» **TASK DESCRIPTION**:
Every line from the beginning of the data through the line containing "close, 21/01/2019: 15 -> 18" should be reproduced exactly, and no further lines should be output.
◇ ◇ ◇ ◇ ◇ ◇ ◇
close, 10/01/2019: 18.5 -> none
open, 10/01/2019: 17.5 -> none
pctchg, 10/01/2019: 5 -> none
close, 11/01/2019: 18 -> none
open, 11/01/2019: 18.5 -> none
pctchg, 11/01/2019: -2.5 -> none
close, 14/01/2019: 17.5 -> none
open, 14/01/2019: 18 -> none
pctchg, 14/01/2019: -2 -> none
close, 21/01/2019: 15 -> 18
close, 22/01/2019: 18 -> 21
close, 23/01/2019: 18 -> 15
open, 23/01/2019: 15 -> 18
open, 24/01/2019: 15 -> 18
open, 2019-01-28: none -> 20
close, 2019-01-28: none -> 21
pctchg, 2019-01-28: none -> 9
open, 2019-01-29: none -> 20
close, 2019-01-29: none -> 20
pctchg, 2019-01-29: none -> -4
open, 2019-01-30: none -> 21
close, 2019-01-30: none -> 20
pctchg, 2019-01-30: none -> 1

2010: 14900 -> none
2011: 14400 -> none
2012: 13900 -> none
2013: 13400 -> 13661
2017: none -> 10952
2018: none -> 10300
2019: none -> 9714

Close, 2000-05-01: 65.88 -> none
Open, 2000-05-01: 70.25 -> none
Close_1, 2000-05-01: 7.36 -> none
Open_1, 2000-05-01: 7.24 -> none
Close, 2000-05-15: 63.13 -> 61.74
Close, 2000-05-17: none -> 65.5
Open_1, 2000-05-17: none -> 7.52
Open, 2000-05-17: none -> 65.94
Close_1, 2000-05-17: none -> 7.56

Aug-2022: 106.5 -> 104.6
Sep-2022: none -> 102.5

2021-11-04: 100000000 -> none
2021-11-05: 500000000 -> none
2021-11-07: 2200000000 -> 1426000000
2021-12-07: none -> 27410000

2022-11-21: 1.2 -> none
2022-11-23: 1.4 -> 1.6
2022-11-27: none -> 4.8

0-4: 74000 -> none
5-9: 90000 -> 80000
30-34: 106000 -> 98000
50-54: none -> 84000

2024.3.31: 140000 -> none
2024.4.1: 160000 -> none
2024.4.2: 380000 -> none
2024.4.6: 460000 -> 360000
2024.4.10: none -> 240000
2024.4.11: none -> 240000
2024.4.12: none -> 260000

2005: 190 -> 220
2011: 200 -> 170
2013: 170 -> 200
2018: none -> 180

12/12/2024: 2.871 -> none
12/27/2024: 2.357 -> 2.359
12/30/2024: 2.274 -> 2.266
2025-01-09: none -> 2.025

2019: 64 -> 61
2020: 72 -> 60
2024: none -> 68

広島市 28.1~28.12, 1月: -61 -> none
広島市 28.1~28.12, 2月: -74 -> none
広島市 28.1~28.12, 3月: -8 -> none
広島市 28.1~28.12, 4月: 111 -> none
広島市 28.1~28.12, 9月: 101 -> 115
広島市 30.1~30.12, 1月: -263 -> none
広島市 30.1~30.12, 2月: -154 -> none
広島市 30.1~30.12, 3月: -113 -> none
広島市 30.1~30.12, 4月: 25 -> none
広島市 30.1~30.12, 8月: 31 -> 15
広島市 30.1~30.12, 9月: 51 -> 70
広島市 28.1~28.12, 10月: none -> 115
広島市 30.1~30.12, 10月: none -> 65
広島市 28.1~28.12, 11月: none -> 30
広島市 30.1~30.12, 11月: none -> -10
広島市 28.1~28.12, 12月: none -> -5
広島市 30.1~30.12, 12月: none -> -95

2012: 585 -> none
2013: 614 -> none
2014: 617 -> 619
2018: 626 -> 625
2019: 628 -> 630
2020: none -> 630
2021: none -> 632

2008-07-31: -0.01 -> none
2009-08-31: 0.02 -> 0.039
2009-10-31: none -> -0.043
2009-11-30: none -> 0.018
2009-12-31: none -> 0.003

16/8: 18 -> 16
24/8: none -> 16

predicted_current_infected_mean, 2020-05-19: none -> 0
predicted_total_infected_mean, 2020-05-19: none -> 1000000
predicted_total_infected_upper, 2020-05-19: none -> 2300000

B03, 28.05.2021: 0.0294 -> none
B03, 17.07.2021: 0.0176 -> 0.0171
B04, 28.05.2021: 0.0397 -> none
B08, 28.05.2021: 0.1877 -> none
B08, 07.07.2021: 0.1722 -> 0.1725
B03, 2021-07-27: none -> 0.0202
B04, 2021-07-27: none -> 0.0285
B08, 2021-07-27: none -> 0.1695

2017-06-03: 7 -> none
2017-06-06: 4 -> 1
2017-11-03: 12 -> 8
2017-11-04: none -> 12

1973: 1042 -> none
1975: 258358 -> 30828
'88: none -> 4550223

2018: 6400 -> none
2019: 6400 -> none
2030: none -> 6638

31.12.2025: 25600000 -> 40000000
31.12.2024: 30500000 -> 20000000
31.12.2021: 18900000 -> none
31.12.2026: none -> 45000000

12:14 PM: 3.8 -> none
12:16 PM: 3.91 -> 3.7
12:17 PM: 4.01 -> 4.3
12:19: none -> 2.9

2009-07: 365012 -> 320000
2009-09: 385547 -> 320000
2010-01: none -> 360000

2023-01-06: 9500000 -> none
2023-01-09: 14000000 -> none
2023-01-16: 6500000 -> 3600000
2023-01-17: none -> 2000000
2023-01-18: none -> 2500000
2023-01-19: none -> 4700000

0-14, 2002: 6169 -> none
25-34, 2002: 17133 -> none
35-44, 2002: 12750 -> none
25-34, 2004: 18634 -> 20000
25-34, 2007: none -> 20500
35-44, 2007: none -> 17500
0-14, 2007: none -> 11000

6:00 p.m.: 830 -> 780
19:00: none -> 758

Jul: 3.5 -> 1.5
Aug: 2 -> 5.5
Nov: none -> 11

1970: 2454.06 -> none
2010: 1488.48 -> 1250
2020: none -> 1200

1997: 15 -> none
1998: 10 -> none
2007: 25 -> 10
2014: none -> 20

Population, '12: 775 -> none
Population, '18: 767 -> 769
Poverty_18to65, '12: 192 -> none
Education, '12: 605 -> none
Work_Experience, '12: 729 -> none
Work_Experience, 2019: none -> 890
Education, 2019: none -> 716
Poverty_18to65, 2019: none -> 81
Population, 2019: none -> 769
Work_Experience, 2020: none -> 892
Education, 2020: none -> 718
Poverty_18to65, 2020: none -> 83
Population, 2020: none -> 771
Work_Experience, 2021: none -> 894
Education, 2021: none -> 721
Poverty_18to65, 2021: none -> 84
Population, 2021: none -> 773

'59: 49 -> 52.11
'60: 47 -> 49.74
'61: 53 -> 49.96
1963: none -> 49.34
◇ ◇ ◇ ◇ ◇ ◇ ◇
» **ANSWER BOX**:
close, 10/01/2019: 18.5 -> none
open, 10/01/2019: 17.5 -> none
pctchg, 10/01/2019: 5 -> none
close, 11/01/2019: 18 -> none
open, 11/01/2019: 18.5 -> none
pctchg, 11/01/2019: -2.5 -> none
close, 14/01/2019: 17.5 -> none
open, 14/01/2019: 18 -> none
pctchg, 14/01/2019: -2 -> none
close, 21/01/2019: 15 -> 18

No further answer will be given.